------ EXERCISE DATA ------

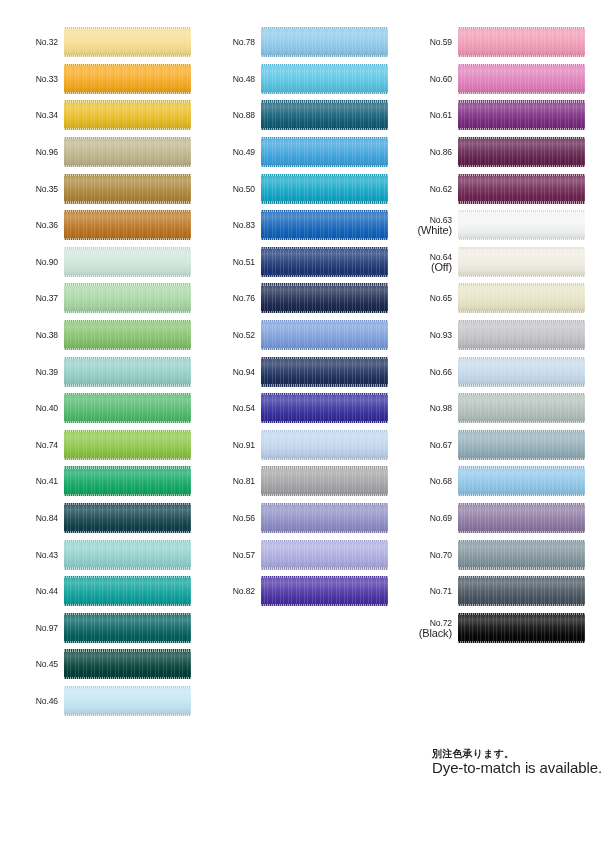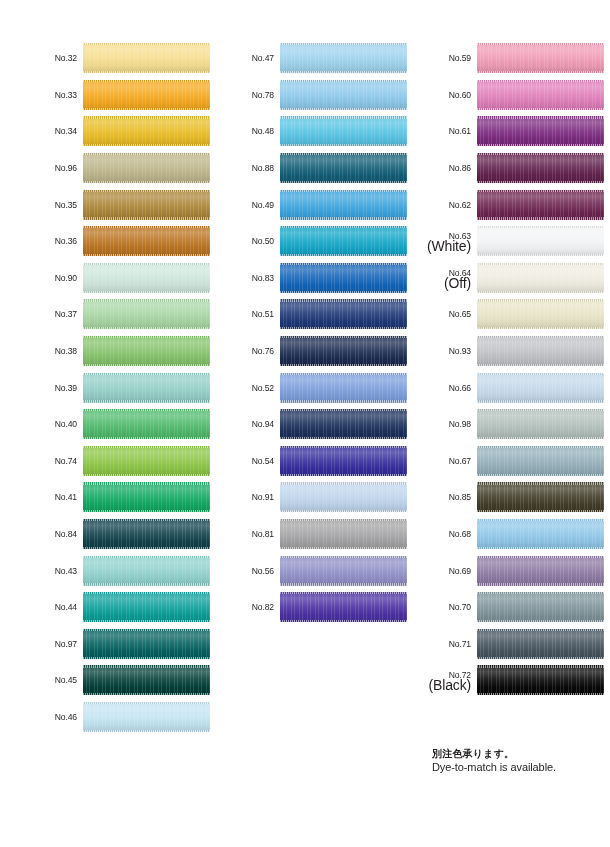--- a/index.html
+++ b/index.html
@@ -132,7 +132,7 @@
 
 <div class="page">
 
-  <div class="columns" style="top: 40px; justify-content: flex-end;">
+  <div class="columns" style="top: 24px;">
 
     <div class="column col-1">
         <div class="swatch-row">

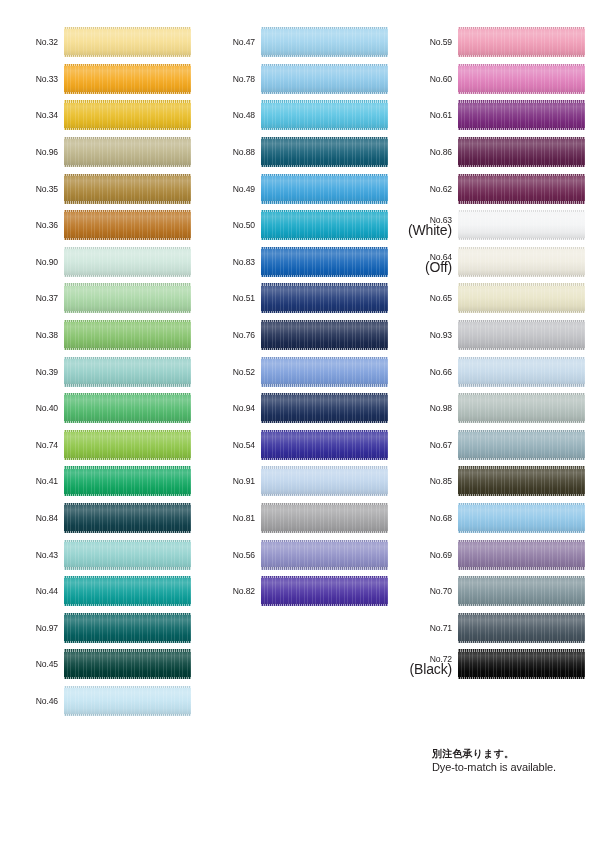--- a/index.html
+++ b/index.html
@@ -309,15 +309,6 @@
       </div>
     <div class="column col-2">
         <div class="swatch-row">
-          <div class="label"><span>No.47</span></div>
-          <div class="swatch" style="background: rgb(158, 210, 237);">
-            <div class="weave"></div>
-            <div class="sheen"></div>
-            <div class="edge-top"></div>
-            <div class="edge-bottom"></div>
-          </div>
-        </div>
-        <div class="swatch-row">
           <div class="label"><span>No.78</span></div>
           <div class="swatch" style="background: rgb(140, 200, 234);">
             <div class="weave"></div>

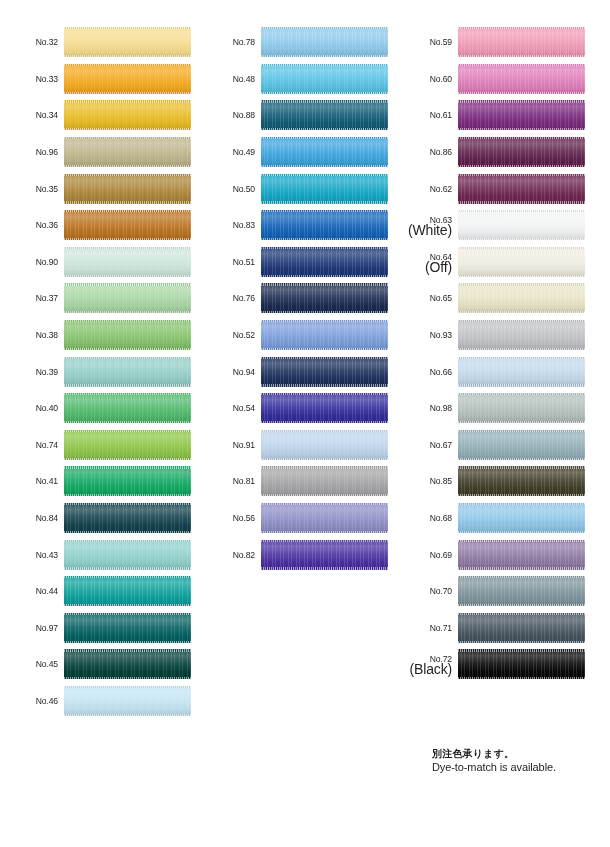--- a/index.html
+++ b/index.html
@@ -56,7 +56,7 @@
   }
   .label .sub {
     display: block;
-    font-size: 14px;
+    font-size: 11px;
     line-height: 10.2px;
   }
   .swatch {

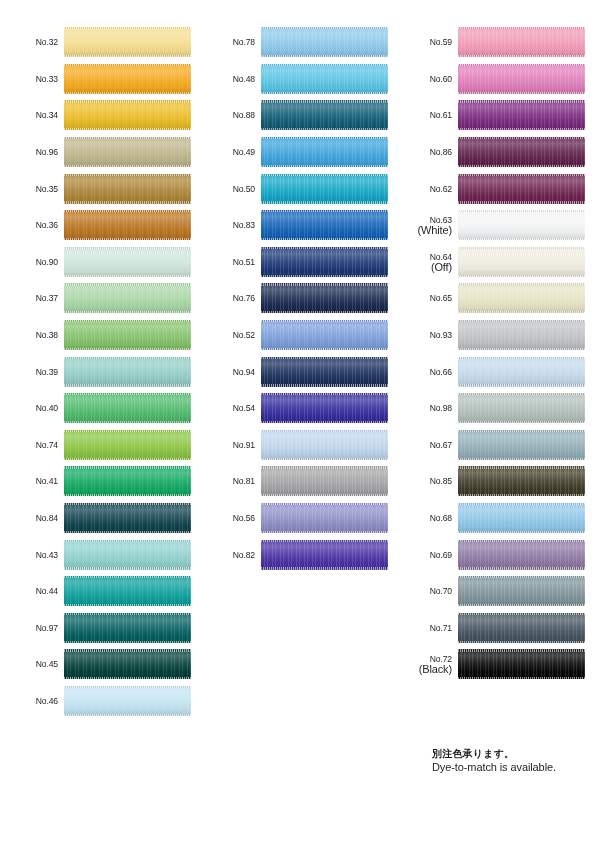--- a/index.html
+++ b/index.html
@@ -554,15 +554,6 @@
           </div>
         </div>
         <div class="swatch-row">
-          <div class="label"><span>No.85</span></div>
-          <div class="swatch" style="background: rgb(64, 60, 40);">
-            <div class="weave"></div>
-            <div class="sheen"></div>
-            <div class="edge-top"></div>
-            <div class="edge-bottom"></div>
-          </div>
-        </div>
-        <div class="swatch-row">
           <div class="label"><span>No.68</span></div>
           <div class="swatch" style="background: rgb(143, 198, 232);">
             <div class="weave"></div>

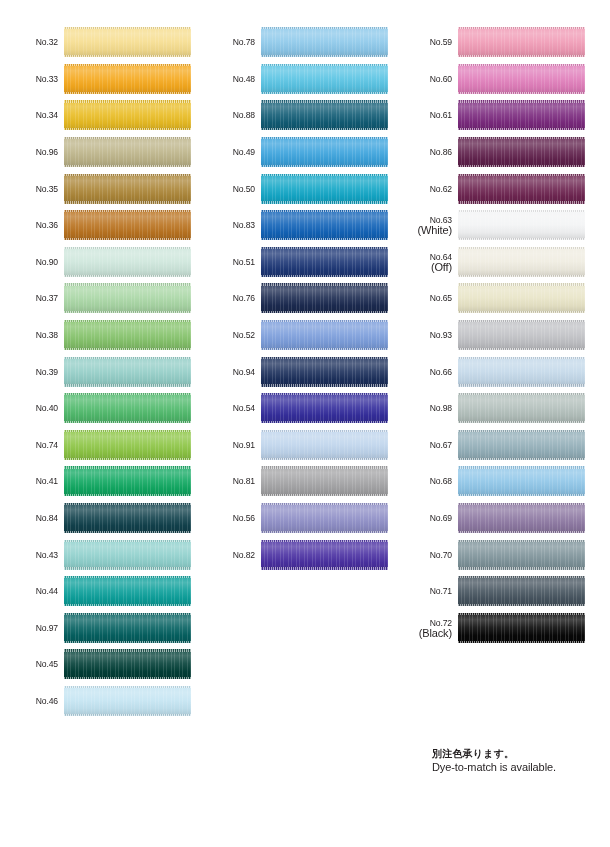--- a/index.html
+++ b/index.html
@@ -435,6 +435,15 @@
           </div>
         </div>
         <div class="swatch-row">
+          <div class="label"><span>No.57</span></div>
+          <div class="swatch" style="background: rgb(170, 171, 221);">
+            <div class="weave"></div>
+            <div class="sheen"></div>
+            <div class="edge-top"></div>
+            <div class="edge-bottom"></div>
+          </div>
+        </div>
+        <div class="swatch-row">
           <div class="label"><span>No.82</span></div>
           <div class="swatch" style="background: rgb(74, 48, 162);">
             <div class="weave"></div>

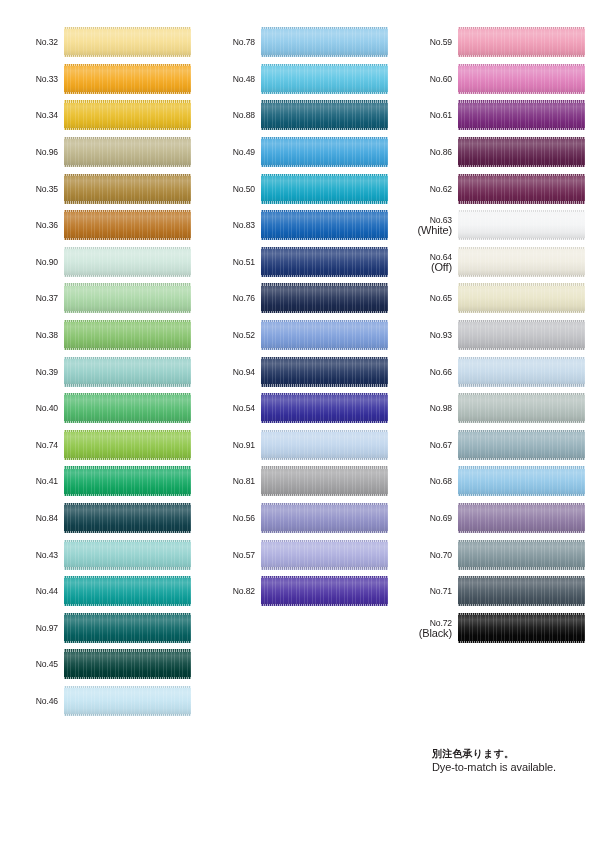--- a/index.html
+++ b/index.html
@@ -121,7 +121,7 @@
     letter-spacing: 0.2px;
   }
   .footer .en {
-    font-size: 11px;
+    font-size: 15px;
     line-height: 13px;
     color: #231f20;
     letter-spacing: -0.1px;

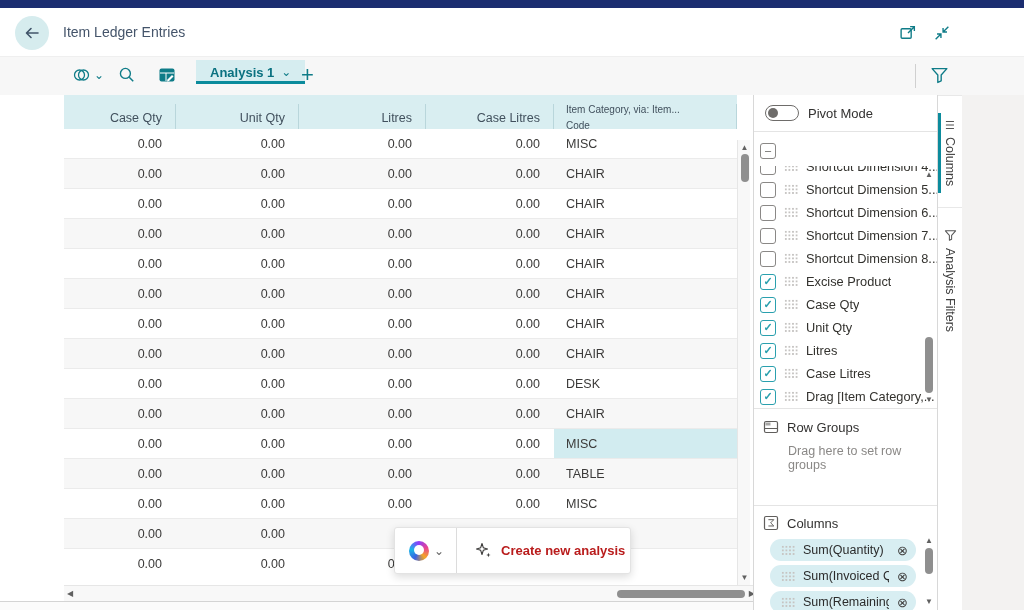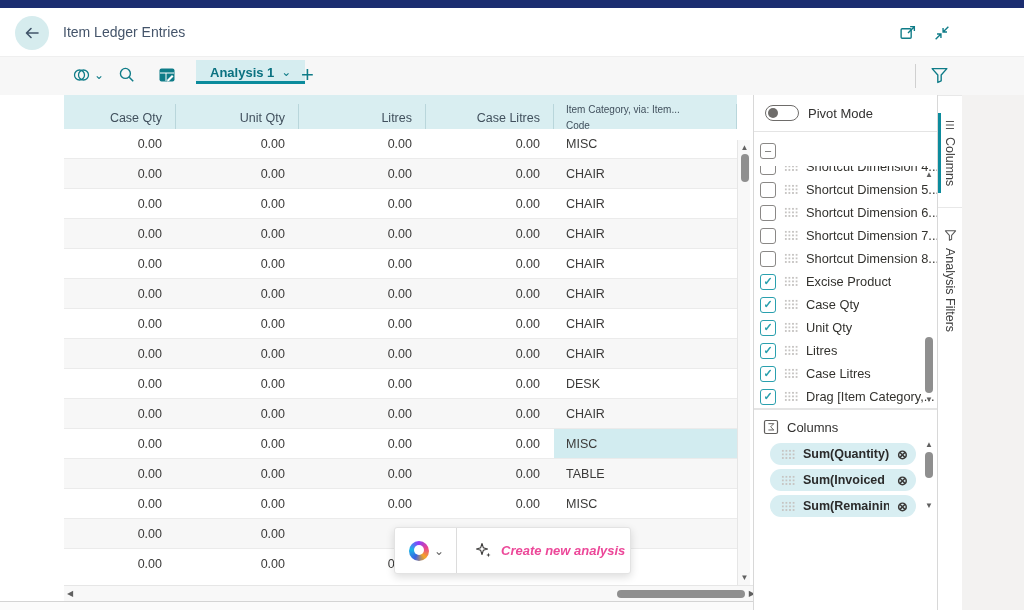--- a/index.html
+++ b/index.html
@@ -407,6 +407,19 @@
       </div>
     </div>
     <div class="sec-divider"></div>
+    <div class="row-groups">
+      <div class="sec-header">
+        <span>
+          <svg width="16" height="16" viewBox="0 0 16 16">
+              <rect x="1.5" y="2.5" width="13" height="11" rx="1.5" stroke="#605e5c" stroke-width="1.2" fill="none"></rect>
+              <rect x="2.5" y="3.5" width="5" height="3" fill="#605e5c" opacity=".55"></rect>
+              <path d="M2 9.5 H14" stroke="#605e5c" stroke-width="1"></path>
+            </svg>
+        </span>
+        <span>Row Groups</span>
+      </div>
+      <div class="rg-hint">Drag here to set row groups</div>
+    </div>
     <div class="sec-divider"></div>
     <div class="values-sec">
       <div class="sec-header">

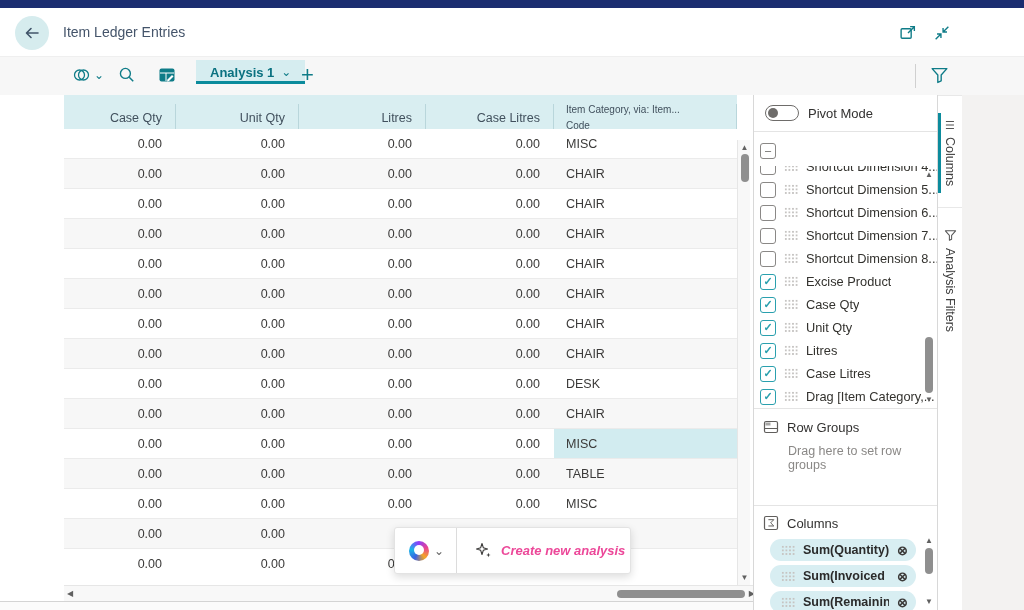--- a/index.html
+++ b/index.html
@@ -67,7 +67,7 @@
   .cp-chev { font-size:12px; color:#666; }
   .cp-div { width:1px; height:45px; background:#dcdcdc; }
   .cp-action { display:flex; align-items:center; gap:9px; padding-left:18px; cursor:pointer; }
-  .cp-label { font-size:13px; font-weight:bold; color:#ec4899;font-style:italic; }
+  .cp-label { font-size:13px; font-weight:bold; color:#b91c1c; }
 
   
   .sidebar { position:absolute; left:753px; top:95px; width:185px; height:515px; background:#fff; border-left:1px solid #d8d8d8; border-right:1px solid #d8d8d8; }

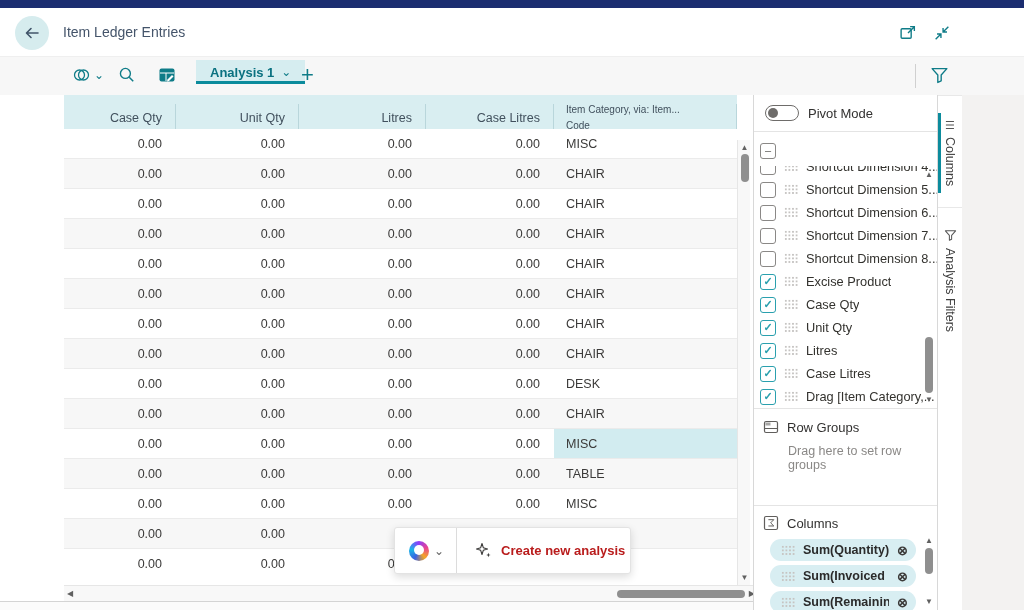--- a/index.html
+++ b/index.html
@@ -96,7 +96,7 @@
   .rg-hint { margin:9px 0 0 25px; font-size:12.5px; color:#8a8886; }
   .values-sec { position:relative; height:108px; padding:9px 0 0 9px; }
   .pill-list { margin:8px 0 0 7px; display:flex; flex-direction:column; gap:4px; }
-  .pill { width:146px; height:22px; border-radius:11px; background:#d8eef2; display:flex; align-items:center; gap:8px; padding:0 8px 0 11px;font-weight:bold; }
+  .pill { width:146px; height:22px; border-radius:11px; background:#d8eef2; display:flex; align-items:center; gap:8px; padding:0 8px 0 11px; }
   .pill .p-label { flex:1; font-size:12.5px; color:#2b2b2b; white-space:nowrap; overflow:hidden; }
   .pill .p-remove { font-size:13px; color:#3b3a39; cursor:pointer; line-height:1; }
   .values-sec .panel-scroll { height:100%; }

------

Where a line of the records has the string "items", copy that line.

   .cp-action { display:flex; align-items:center; gap:9px; padding-left:18px; cursor:pointer; }
-  .pill { width:146px; height:22px; border-radius:11px; background:#d8eef2; display:flex; align-items:center; gap:8px; padding:0 8px 0 11px;font-weight:bold; }
+  .pill { width:146px; height:22px; border-radius:11px; background:#d8eef2; display:flex; align-items:center; gap:8px; padding:0 8px 0 11px; }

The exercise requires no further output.